Analyzing vitamin D in food is crucial for ensuring its nutritional content and adequacy in diets. We can make vitamin D through light exposure of the skin but many animals have this as an essential vitamin such as dogs because they produce too little. We’ve written many times about the nutritional value of vitamin D in relation to COVID, cancer, bone conditions etc. but analysis means we can truly measure what is available in the diet be it for people and pets.
Vitamin D is a fat-soluble vitamin. More accurately this vitamin is described structurally as belonging to the secosteroids. There are two major forms, vitamin D2 (ergocalciferol) and vitamin D3 (cholecalciferol). Vitamin D3 is the main form found in human and pet food and is also the form that is most often used in fortification. Vitamin D3 can be split further into 25-hydroxyvitamin D3 as well.

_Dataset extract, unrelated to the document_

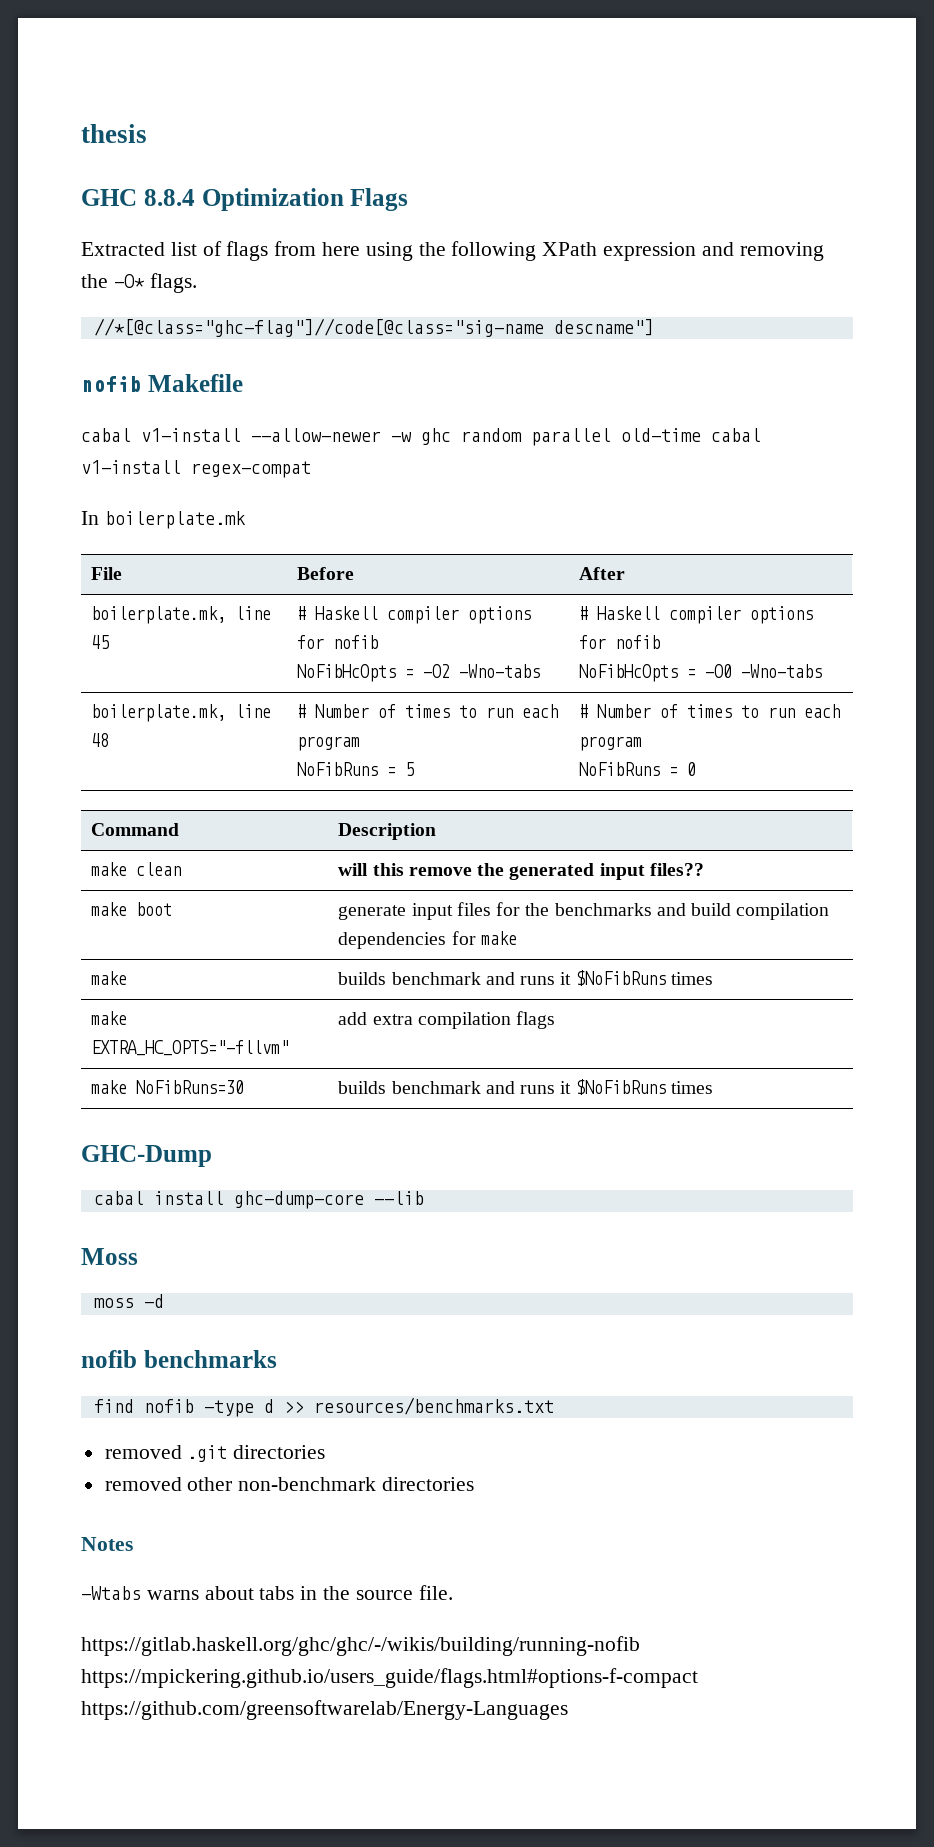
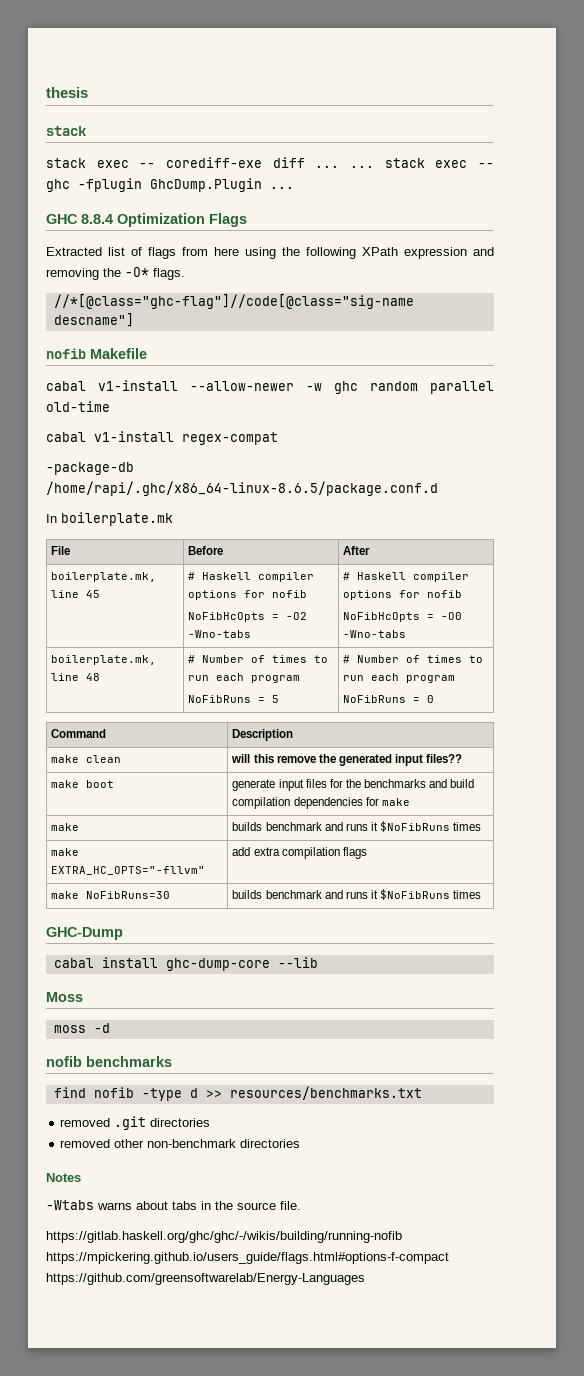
(147, 133) none -> [46,126,86,136] [46,157,495,168] [46,178,294,192] // stack // stack exec -- corediff-exe diff ... ... stack exec -- ghc -fplugin GhcDump.Plugin ...
(701, 435) none -> (110, 406) //
(311, 469) none -> [46,462,134,475] [46,481,438,496] // -package-db /home/rapi/.ghc/x86_64-linux-8.6.5/package.conf.d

Vitamin D can thermally isomerize to previtamin D. The transformation is reversible and both forms are biologically active. It is thought that the relative content of previtamin D could be up to 22% of the total vitamin D at 80ºC. It is thought a good idea to individually measure both previtamin D and vitamin D contents.
The structure of vitamin D2 shows a double bond at the C22 position and a methyl group at the C24 position that vitamin D3 lacks.
Sources
Fish is a popular food high in natural vitamin D as is cod liver oil and some mushrooms (vitamin D2). It is extremely high in commercial pet foods. Vitamin D3 and 25-hydroxyvitamin D3 are compounds commonly found in foods.
Various methods are employed for this purpose, each with its advantages and limitations. The subject has been examined over many years (Parrish & Richter, 1979).
Vitamin D fortification is mandatory in Canada for fluid milk (110 IU/250 mL) and margarine (53 IU/10 g).
The current recommendation is that the AAFCO would like between 12.5 and 75 micrograms/kg of vitamin D in dog food. Pet foods contain about 0.1 to 0.5 IU per gram.
One of the main reasons for its measurement is that a deficiency or overdose causes sickness. A lack leads to rickets whilst an overdose can lead to death. Too little also means raised possibility of cancer and chronic kidney disease. Too much produces hypercalcaemia and calcification of soft tissues.
The most common methods used for vitamin D analysis in food are categorised below. Most common methods are based on chemical analysis, especially liquid chromatography coupled to mass or UV spectrometry. The main issue is the analysis of vitamin D with interferences from the sample matrix.
Sample Preparation
Sample preparation is a critical feature of analysis. In most cases samples are treated with KOH and then heated in a boiling water bath. The addition of strong alkali saponifies the sample and separates fat from the vitamin D. If the sample is too oily there can still be an oily residue as in the case of measuring the vitamin in fish. The sample is cooled and then extracted three times with petroleum ether or hexane. The samples are extracted and then dried with sodium sulphate. Samples are then concentrated by rotary evaporation.
In some cases protein precipitation is needed because vitamin D is sometimes bound to animal proteins with globulin characteristics. This means that when carrier protein is hydrolysed it releases vitamin D. Very often blood and milk contain major amounts of this vitamin D.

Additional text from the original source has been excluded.